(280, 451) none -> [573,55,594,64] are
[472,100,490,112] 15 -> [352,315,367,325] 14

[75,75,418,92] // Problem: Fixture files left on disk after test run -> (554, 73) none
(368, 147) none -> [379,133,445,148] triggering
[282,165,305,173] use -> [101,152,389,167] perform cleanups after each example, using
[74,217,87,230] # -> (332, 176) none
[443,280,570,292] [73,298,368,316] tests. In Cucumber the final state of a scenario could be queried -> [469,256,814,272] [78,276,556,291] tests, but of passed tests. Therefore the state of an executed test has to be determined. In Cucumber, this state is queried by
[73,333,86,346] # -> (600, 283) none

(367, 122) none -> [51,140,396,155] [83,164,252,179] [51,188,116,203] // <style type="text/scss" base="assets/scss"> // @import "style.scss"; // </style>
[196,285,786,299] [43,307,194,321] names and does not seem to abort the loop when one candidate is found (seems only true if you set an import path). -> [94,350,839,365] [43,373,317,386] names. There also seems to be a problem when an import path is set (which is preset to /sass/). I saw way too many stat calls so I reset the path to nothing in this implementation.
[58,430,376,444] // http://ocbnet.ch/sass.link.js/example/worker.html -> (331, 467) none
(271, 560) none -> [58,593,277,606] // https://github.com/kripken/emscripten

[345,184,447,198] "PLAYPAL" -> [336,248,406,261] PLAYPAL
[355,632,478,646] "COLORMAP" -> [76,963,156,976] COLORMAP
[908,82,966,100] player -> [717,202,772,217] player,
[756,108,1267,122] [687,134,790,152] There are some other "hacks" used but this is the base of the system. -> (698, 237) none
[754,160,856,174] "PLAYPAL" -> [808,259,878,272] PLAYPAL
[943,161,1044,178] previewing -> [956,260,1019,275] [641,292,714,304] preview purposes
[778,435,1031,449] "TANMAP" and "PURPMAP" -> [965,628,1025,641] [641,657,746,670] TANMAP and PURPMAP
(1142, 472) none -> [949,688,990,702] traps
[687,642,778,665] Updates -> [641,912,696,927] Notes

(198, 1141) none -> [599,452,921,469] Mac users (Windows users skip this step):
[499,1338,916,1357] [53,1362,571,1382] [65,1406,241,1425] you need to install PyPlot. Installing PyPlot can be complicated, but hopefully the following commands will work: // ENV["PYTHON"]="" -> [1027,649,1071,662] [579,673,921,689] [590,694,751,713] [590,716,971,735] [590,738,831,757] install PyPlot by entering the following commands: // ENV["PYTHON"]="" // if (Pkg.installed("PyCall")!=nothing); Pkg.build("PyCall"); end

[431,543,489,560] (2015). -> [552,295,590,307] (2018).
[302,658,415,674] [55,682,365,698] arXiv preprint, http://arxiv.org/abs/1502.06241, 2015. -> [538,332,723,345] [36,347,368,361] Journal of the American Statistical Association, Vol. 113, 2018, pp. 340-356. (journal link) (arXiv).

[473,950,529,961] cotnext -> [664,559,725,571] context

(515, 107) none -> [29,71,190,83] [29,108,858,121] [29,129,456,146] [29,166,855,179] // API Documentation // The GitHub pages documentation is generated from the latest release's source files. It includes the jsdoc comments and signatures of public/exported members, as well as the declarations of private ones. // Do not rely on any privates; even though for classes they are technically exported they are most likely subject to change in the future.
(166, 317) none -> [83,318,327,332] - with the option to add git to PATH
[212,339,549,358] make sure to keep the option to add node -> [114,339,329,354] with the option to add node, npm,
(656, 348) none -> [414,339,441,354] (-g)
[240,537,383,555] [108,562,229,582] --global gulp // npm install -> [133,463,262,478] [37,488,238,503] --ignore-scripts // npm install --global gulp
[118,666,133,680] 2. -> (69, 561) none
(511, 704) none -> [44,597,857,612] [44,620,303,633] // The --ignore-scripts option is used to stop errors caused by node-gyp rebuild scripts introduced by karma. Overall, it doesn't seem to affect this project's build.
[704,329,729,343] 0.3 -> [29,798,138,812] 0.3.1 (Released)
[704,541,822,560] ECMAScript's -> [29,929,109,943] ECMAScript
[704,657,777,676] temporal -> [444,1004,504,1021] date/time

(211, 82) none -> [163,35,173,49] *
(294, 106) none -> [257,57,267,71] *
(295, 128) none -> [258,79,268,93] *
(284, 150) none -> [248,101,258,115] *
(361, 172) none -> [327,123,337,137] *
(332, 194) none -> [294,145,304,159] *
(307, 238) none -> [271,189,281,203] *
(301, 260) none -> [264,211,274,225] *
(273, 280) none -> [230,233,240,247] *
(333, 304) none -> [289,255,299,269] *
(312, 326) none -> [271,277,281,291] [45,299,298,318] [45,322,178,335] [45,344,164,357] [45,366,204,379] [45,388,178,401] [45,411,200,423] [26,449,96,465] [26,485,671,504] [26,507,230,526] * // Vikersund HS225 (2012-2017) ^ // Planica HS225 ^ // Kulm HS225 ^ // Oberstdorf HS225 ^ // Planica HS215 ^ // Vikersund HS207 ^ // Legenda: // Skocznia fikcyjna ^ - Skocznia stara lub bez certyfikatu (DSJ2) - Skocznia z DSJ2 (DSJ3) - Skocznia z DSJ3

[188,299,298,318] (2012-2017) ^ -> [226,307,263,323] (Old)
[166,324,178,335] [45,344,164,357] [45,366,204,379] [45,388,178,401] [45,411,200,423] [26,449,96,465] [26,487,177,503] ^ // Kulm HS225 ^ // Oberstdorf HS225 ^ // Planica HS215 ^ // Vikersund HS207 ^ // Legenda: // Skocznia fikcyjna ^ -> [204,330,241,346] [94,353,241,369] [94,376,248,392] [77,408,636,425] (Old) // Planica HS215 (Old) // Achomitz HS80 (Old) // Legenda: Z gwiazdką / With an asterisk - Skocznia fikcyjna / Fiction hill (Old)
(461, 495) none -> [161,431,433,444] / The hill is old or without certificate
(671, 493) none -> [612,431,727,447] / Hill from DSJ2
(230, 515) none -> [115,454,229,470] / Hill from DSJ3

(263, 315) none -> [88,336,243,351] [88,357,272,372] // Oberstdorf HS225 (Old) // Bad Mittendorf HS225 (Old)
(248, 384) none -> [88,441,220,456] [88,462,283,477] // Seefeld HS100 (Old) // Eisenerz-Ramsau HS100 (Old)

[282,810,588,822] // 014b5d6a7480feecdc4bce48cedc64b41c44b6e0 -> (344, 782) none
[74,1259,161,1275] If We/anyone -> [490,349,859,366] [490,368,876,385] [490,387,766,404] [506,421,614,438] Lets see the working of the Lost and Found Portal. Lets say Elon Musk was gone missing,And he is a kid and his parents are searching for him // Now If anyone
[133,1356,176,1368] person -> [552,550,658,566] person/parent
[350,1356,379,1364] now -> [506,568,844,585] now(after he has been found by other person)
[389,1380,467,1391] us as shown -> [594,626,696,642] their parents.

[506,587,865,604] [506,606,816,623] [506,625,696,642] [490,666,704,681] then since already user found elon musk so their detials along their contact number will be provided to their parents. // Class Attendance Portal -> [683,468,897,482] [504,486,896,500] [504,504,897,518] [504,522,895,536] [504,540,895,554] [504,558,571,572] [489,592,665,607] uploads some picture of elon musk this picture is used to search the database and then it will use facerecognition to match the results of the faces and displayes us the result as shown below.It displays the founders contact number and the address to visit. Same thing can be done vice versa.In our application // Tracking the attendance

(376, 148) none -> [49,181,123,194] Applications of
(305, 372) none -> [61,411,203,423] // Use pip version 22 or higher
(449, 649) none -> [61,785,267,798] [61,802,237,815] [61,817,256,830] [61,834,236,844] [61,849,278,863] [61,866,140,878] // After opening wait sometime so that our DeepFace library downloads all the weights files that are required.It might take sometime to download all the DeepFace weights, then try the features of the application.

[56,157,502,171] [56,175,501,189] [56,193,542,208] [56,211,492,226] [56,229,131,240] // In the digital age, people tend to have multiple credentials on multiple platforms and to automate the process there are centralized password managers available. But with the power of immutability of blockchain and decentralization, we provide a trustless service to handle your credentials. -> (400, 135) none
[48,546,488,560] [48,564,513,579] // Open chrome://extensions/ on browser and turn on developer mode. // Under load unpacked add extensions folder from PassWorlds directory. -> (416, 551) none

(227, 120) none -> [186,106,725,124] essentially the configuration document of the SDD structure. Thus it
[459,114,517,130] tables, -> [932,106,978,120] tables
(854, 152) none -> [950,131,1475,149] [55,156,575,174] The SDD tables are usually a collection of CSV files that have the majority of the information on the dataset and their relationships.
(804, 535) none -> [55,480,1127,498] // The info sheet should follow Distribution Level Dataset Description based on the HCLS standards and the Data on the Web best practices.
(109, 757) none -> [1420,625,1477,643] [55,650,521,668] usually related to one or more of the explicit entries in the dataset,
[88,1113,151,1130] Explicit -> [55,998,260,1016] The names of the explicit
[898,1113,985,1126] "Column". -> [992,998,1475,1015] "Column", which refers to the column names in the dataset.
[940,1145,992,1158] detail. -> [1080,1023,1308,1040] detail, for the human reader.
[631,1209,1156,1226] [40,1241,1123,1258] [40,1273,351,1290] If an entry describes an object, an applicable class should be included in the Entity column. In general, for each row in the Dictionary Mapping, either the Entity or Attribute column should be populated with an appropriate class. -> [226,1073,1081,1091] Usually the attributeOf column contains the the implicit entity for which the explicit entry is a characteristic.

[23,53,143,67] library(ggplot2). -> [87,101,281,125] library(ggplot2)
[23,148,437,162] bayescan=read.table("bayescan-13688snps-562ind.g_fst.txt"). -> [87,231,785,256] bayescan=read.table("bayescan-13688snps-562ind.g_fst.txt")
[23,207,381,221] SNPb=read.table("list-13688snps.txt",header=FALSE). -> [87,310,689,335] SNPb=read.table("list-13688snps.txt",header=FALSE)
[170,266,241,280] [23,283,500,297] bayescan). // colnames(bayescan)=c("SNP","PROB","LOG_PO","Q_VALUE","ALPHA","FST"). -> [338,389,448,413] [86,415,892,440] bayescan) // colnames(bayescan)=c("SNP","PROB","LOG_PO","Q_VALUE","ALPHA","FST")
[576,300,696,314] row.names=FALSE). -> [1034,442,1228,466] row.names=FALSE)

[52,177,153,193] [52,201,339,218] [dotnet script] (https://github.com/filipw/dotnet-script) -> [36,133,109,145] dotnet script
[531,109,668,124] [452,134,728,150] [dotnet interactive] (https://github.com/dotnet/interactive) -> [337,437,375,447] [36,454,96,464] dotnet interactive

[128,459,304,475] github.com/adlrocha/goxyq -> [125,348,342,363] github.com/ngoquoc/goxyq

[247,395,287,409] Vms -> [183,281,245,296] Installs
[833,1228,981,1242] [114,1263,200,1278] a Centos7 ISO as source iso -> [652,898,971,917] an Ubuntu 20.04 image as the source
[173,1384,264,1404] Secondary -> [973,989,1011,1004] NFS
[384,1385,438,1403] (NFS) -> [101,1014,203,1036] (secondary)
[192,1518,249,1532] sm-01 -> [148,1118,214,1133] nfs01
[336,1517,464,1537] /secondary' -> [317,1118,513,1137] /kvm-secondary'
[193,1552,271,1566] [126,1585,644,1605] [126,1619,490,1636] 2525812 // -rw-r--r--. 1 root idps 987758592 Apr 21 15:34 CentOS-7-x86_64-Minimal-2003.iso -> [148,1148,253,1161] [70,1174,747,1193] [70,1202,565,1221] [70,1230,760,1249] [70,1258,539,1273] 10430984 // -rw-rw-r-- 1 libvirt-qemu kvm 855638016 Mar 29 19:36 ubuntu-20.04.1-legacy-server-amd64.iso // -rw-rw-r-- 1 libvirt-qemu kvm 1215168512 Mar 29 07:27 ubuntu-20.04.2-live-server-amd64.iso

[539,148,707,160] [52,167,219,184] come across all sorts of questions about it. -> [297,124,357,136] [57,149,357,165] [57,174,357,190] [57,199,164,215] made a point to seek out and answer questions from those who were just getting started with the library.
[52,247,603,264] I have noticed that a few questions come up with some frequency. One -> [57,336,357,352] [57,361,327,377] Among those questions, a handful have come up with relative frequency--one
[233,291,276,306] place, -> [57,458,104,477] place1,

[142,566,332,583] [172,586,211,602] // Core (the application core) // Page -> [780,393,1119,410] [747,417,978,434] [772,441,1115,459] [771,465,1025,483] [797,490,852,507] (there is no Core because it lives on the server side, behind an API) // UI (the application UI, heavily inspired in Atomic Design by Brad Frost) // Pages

**WHAT YOU NEED TO DO:**
Beginning at the line above that contains "[833,1228,981,1242] [114,1263,200,1278] a", return each line exactly through the line that contains "[336,1517,464,1537] /secondary' ->", and no others.

**SOLUTION FOR THIS EXERCISE:**
[833,1228,981,1242] [114,1263,200,1278] a Centos7 ISO as source iso -> [652,898,971,917] an Ubuntu 20.04 image as the source
[173,1384,264,1404] Secondary -> [973,989,1011,1004] NFS
[384,1385,438,1403] (NFS) -> [101,1014,203,1036] (secondary)
[192,1518,249,1532] sm-01 -> [148,1118,214,1133] nfs01
[336,1517,464,1537] /secondary' -> [317,1118,513,1137] /kvm-secondary'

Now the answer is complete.